Spoilers for Barbie.
New York Times columnist Jessica Bennett organized a special outing and wrote about it in a column this week. The outing? Taking noted feminist author Susan Faludi to a matinee of Barbie and asking Faludi what she thought about it. Faludi seemed to enjoy it, and she even has some theories about the feminism and backlash politics contained within the film. As I read through the (overwritten and overwrought) column, I sort of agreed with her? Faludi thinks that the film is about abortion and the Supreme Court’s Dobbs decision, which overturned Roe v. Wade. I agree that I think it was really pointed that much of the third act of the film hinged on voting, the Barbieland constitution, patriarchal overreach and, in the final moment, a trip to the gynecologist. Some highlights from this NYT column:
Faludi’s immediate reaction: “I mean, you couldn’t write the script without 30 years of women’s studies,” Ms. Faludi said as the lights came up. “It seems to me that a big theme underlying the movie is shock and horror over what happened to us — what happened to women — from 2016 on, with the double whammy of Trump and then Dobbs. And in particular, I thought abortion was the subtext to a lot.”
Ms. Faludi explains. “I mean, it begins with little girls playing with dolls learning the origin story of Barbie — and the rejection of the idea that women can just be mothers. It ends with her going to the gynecologist.”
Ms. Faludi went on to outline a series of other allusions to our present moment: In an early montage introducing viewers to Barbieland, lawyer Barbie speaks before the Supreme Court about the idea of personhood — “which immediately made me think of attempts to create the unborn as ‘persons,’” Ms. Faludi said. Later, the Kens attempt to change the Constitution, amid Barbie lamenting how hard they had worked to create Barbieland, and “You can’t just undo it in a day.” (To which Ken responds, “Literally — and figuratively — watch me.”) Ms. Faludi’s take? “I mean, that’s what happened on Election Day of 2016.”

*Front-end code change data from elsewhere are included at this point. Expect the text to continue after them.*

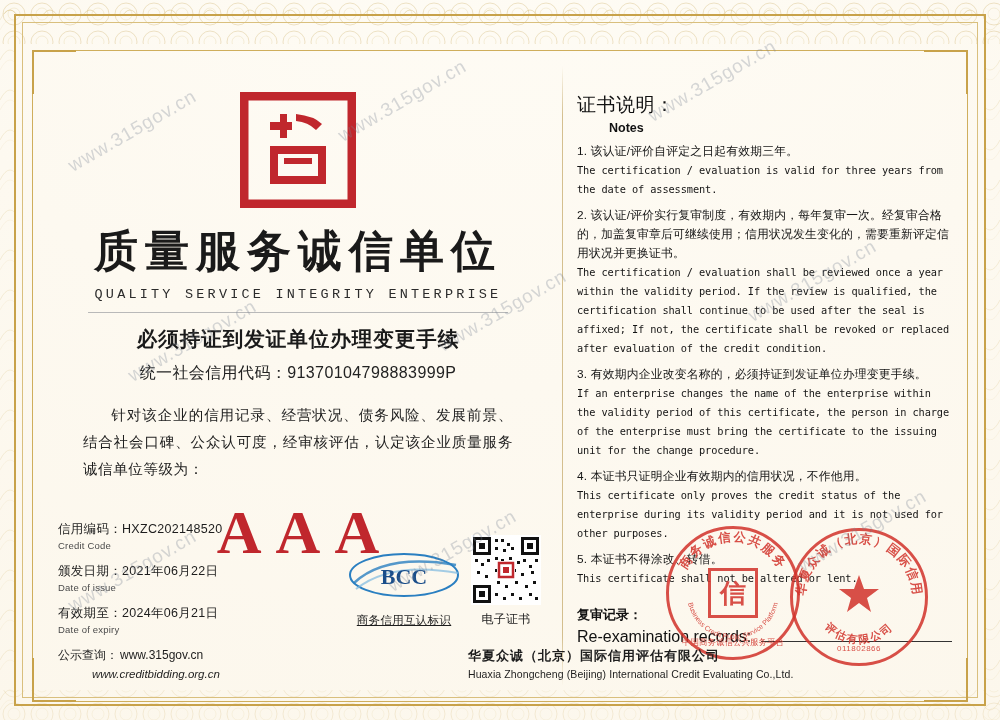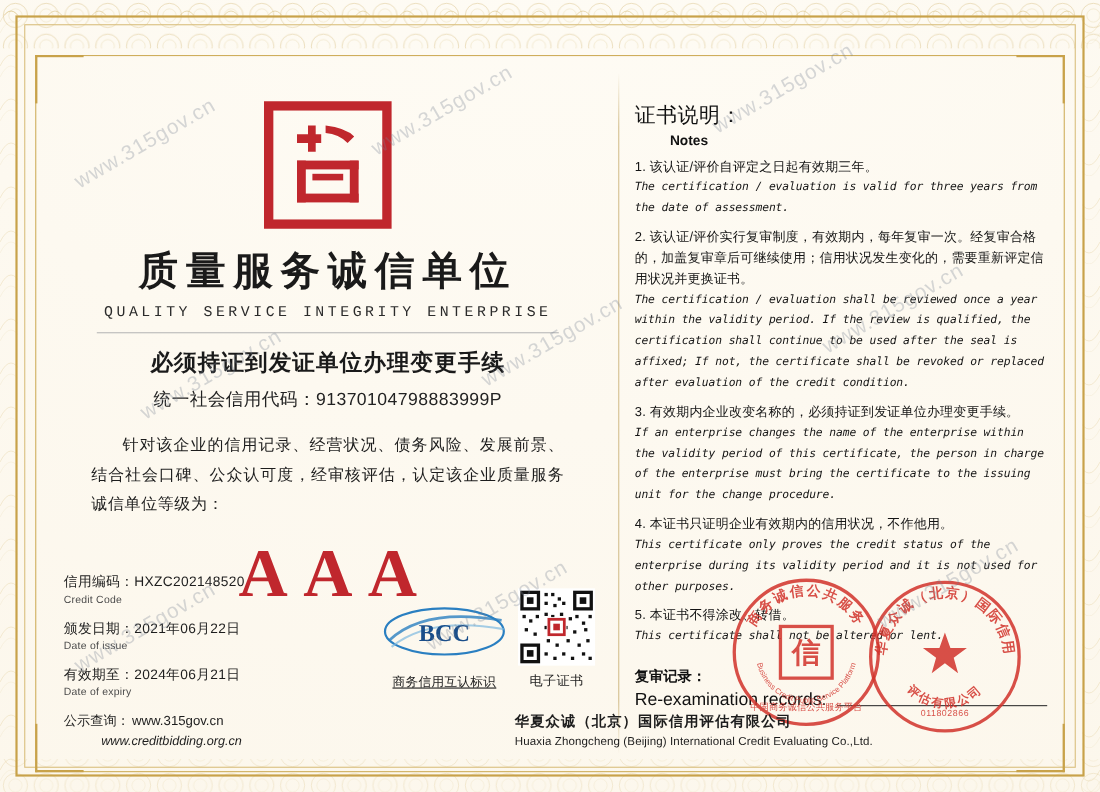--- a/index.html
+++ b/index.html
@@ -191,7 +191,7 @@
   }
   .note-en{
     font-family:"DejaVu Sans Mono", monospace;
-    font-size:10.3px;line-height:19px;color:#141414;letter-spacing:-.1px;font-style:italic;
+    font-size:10.3px;line-height:19px;color:#141414;letter-spacing:-.1px;
   }
   .reexam{
     margin-top:18px;

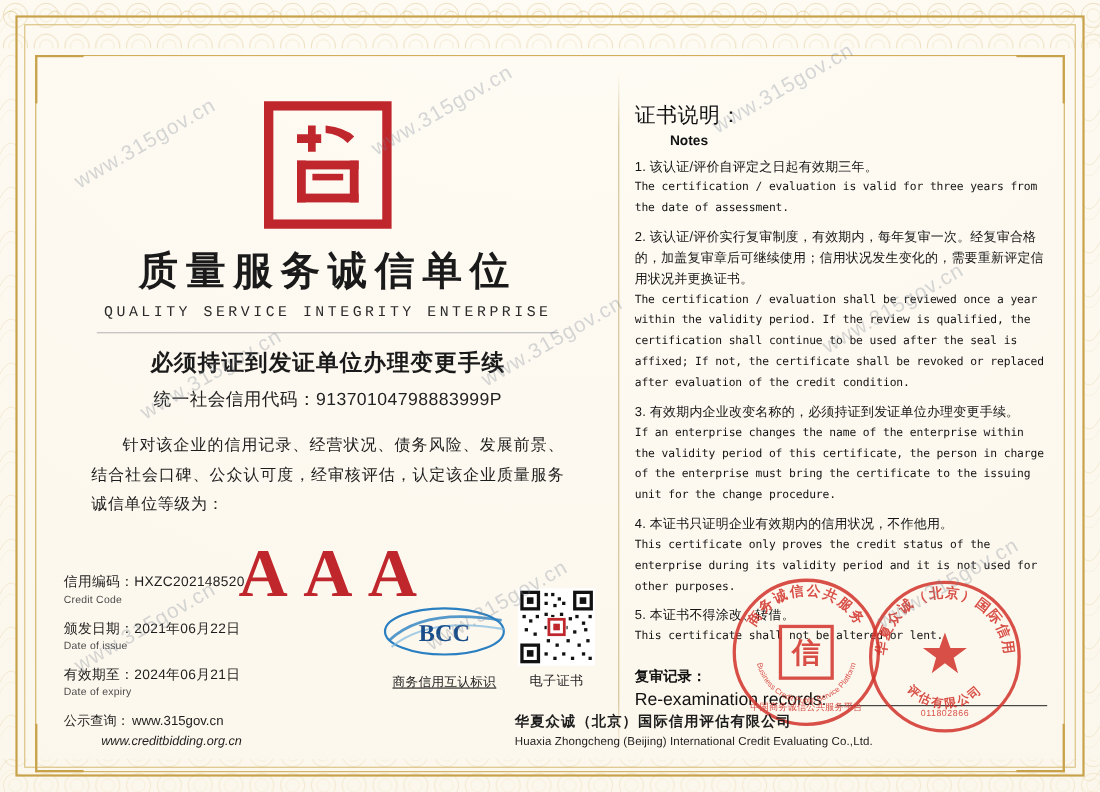--- a/index.html
+++ b/index.html
@@ -78,7 +78,7 @@
     margin-top:14px;
     font-family:"Liberation Serif", serif;
     font-weight:bold;
-    font-size:36px;
+    font-size:44px;
     letter-spacing:7px;
     color:#1a1a1a;
     text-align:center;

The Midge problem: And then there’s Midge, the doll once marketed as Barbie’s best friend, and the one pregnant doll in the Barbie universe, before she was discontinued. (You could remove Midge’s belly and baby intact from her body and then magnetically reattach it. It was weird.) Midge and her bump are in the film, too, repeatedly — a ghost that the fictional Mattel executives, and everyone else, just wish would go away. She’s there for laughs, but squint hard enough, Ms. Faludi suggested, and you could also see her as “the specter of Dobbs.”
Barbie ofers genuine catharsis. “Perhaps what’s going on,” Ms. Faludi wrote me in an email a few days after the screening, “is that women are finding a way to explore their anger about recent history without feeling like they have to drown themselves in the bathtub (in real water)….Only Barbie could say, ‘By giving voice to the cognitive dissonance required to be a woman under the patriarchy, you robbed it of its power!’ and turn it into a laugh line.”
Yeah… as I said, I think Faludi makes a very good case. Is every part of the movie about abortion and feminism? No, but there’s tons of subtext (and just plain upfront text) about personhood, feminism, bodily autonomy, women’s right to “choose” and the political realities of being a woman in a modern society. I also noted, as I watched the film, that Ken’s line of “Literally — and figuratively — watch me” was actually frightening. They play it off later on, but making Ken drunk on his own patriarchal power and hellbent on achieving a completely male autocracy, a Kenocracy, was a huge f–king choice.